The bathmat complaint came at exactly the same time CAIR is supporting efforts for Somali workers at an Amazon fulfillment center in Shakopee, Minnesota, to force the company for greater religious accommodations and other demands. According to The New York Times, Amazon recruited heavily from the Somali community and already designated spaces at the center for prayer and ritual washings dictated by the Quran. For one of its meetings with Somali workers, the company even brought in from Texas a Muslim manager “who works on accommodating Islamic practices.”

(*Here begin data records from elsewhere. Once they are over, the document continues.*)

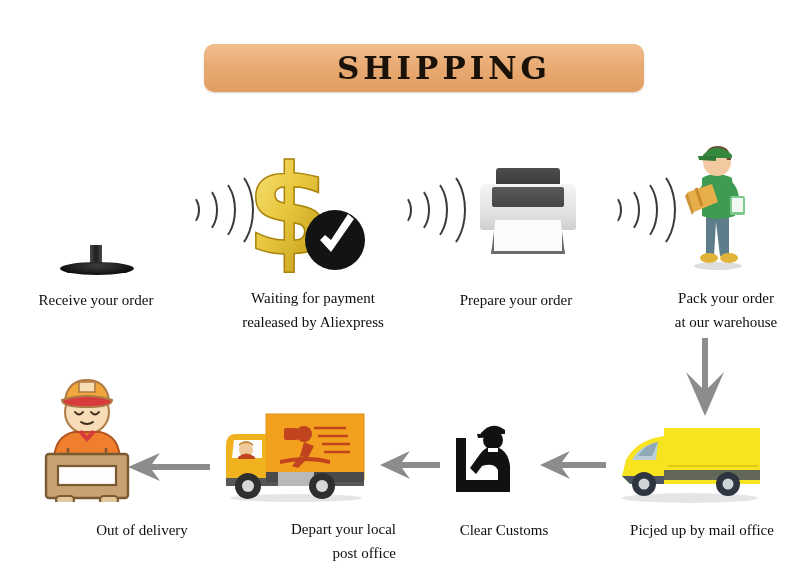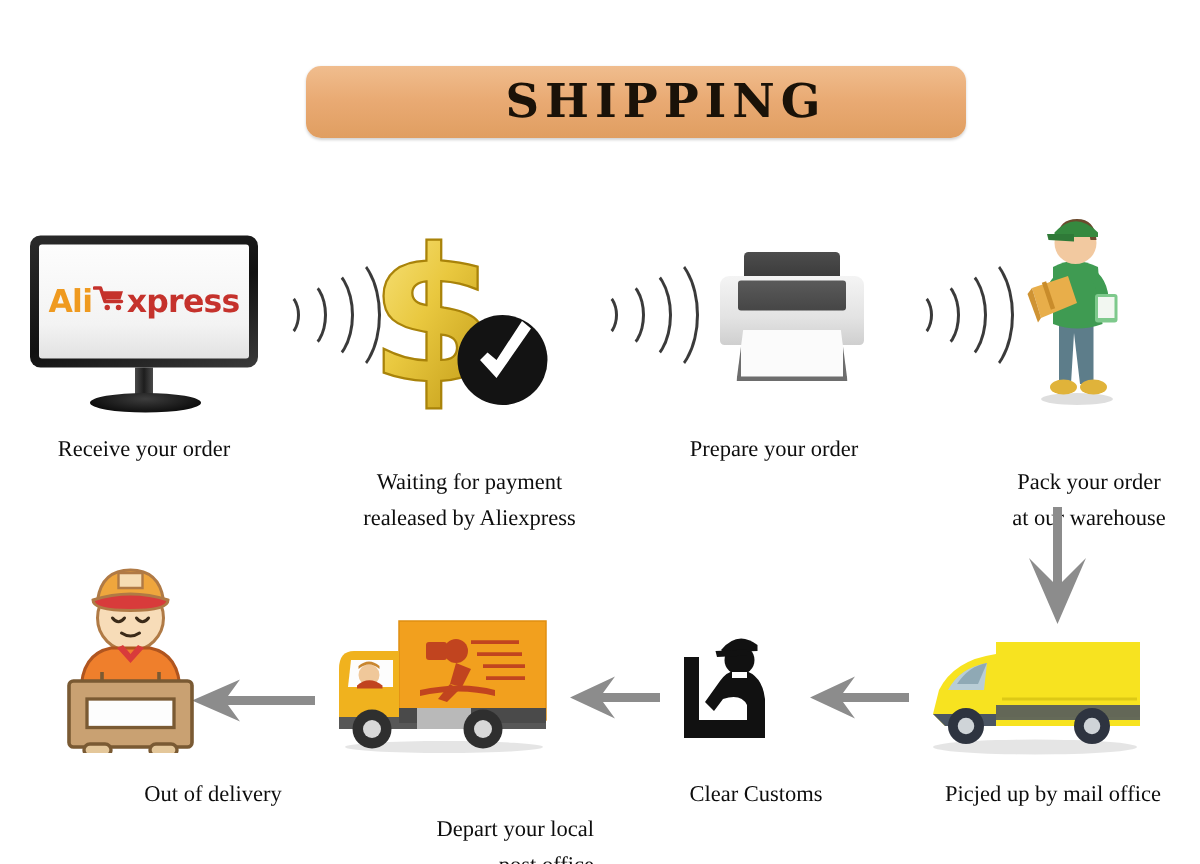--- a/index.html
+++ b/index.html
@@ -43,21 +43,21 @@
   
   .caption {
     position: absolute;
     text-align: center;
     font-size: 15px;
     line-height: 23px;
     color: #0d0d0d;
     white-space: pre-line;
     padding-left: 12px;
   }
-  .caption.two-line { line-height: 24px; margin-top: 24px; }
+  .caption.two-line { line-height: 24px; }
 
   .step-icon { position: absolute; }
 
   
   .waves {
     position: absolute;
     width: 58px;
     height: 84px;
   }
   .waves .arc {
@@ -165,36 +165,20 @@
   #delivery-icon { left: 32px; top: 370px; width: 110px; height: 132px; }
 </style>
 </head>
 <body>
 
 <div id="shipping-banner">
   <span class="banner-text">SHIPPING</span>
 </div>
 
 <div class="step-icon" id="monitor-icon">
-  <div class="mon-screen">
-    <div class="mon-inner">
-      <span class="ali-logo">
-        <span class="ali">Ali</span>
-        <span class="ali-cart">
-          <svg width="22" height="19" viewBox="0 0 22 19">
-            <path d="M1 3 H5 L8 12 H19" stroke="#c5322c" stroke-width="2.4" fill="none" stroke-linecap="round" stroke-linejoin="round"></path>
-            <path d="M6.2 5.2 H20 L18.3 10.6 H7.8 Z" fill="#c5322c"></path>
-            <circle cx="9.5" cy="16" r="1.8" fill="#c5322c"></circle>
-            <circle cx="17" cy="16" r="1.8" fill="#c5322c"></circle>
-          </svg>
-        </span>
-        <span class="xpress">xpress</span>
-      </span>
-    </div>
-  </div>
   <div class="mon-neck"></div>
   <div class="mon-base"></div>
 </div>
 
 <div class="waves" style="left:178px; top:168px;">
   <div class="arc a1"></div>
   <div class="arc a2"></div>
   <div class="arc a3"></div>
   <div class="arc a4"></div>
 </div>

Working Hard Is Against Our Religion
Still, CAIR participated in a rally outside the Shakopee Amazon facility on Dec. 14. Rallying Somali workers claimed the pace of work demanded at the facility infringes on their freedom of religion. CAIR-Minnesota’s executive director Jaylani Hussein spoke at the rally, saying he had toured the facility and that Amazon’s accommodations for Muslim workers were insufficient.

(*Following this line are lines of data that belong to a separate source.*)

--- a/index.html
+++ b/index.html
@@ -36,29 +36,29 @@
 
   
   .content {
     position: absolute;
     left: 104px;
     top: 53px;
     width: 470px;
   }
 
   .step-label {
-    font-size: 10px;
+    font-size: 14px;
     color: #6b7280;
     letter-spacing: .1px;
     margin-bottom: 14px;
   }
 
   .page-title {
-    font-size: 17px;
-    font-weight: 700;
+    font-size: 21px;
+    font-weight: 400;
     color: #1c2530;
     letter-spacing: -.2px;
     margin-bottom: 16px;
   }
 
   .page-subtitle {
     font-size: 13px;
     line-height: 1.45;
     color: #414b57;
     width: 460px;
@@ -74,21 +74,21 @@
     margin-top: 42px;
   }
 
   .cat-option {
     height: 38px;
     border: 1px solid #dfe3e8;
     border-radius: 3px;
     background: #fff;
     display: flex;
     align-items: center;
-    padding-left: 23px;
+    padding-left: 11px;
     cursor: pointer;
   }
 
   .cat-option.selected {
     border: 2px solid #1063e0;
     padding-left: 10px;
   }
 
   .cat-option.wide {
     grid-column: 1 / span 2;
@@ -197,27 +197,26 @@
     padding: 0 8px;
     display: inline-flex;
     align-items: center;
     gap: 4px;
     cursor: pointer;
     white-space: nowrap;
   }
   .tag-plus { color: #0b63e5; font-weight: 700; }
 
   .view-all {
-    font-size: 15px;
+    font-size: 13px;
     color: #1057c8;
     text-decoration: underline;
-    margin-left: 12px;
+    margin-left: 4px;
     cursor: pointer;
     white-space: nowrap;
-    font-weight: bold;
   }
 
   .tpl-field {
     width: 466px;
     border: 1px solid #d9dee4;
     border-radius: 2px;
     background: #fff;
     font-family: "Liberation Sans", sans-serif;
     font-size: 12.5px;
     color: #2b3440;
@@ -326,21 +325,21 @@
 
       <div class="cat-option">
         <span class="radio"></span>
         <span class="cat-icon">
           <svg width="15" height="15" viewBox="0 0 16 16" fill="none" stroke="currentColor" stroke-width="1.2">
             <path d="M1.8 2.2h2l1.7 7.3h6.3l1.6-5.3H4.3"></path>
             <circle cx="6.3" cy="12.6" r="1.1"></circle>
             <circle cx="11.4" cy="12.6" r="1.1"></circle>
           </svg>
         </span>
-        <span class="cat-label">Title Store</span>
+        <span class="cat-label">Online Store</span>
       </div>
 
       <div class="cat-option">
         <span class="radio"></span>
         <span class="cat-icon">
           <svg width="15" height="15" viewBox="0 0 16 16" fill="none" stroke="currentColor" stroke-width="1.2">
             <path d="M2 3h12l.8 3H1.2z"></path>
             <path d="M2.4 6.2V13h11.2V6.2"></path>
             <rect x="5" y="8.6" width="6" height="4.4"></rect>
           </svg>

CAIR was previously involved in targeting four Amazon warehouses in the Twin Cities area this past July when Amazon’s Prime Day coincided with Ramadan. The demands, to which Amazon management acquiesced, included slower work pace and an extra holiday for Muslim employees to celebrate the Eid festival ending Ramadan.

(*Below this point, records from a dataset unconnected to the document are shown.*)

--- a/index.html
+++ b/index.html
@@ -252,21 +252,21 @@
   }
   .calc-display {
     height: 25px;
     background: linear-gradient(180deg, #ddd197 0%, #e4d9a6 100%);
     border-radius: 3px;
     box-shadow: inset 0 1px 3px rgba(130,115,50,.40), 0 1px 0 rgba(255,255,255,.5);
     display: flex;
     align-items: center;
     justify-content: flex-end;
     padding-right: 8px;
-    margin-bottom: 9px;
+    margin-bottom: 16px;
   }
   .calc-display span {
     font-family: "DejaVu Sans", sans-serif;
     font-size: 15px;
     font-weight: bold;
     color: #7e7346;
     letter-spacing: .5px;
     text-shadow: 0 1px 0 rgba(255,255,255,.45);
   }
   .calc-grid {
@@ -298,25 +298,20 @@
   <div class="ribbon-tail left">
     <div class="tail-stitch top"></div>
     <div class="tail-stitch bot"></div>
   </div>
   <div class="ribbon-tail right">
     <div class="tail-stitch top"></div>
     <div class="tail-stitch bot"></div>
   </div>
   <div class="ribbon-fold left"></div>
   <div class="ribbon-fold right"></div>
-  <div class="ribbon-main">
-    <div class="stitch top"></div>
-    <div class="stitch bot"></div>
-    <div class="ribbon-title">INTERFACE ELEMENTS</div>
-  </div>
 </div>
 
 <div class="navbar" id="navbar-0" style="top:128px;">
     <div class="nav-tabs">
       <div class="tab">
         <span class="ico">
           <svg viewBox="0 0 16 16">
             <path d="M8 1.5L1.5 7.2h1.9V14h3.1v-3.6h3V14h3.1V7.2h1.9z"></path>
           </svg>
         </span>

This is hardly the first time that Amazon—and for that matter, other tech giants and major companies—has been targeted by Islamist pressure groups, especially CAIR.
In May 2005, a Muslim woman purchased a used Quran from a small bookstore in Pennsylvania through Amazon’s website. She claimed that when the book arrived it had “Death to all Muslims” inscribed in black marker on the inside front cover. The woman, Azza Basarudin, was a longtime Islamist activist, but both Amazon and the used bookstore apologized.
In 1998, CAIR claimed that a pair of Nike shoes featured calligraphy that they said bore a semblance to the word “Allah” in Arabic script. CAIR called for a boycott of the company’s products, which prompted Nike to apologize and recall nearly 40,000 pairs of shoes. Nike also promised to build playgrounds at four Islamic centers. That incident occurred before CAIR’s extensive associations with overseas terrorist organizations were well known.
CAIR Has Well-Established Terrorist Ties
Since then, federal prosecutors and law enforcement agencies have publicly noted in court the group’s terror ties. In July 2008, the Justice Department filed a brief in the Holy Land Foundation trial, the largest terrorism financing case in American history, identifying CAIR as one of four organizations under the direction of the Palestine Committee established by the international Muslim Brotherhood to provide “media, money, and men” to the Hamas terrorist organization.
CAIR was identified as an unindicted co-conspirator in the Holy Land Foundation trial for its role as an active player in the U.S. Muslim Brotherhood’s Palestine Committee. During that trial, FBI Special Agent Lara Burns testified in federal court that CAIR was a front group for Hamas.
When CAIR and other Islamist groups attempted to have themselves removed from the case as unindicted co-conspirators, Jorge Solis, a federal judge, ruled that the Justice Department had provided “ample evidence” establishing CAIR’s association with Hamas and that the trial evidence created a “prima facie case” of CAIR’s role in conspiracy to support Hamas.
When CAIR attempted to intervene in another federal court case involving the appeal of a convicted terrorist, federal prosecutors reminded the court that “CAIR conspired with other affiliates of the Muslim Brotherhood to support terrorists.” For those reasons, among others, the FBI formally cut ties with CAIR following the successful prosecution of the Holy Land Foundation executives.
More recently, the United Arab Emirates named CAIR a designated terrorist organization in November 2014. Given its extensive history of terrorist support, it might seem odd that many companies and others targeted by CAIR are quick to capitulate to their pressure campaigns.
Yet with many media outlets who regularly downplay or whitewash CAIR’s terrorist ties altogether, and the attempted rehabilitation of the group by the Obama administration, it is no surprise that, when faced with CAIR’s standard tactics of public accusations of bigotry and smears, companies are quick to fold.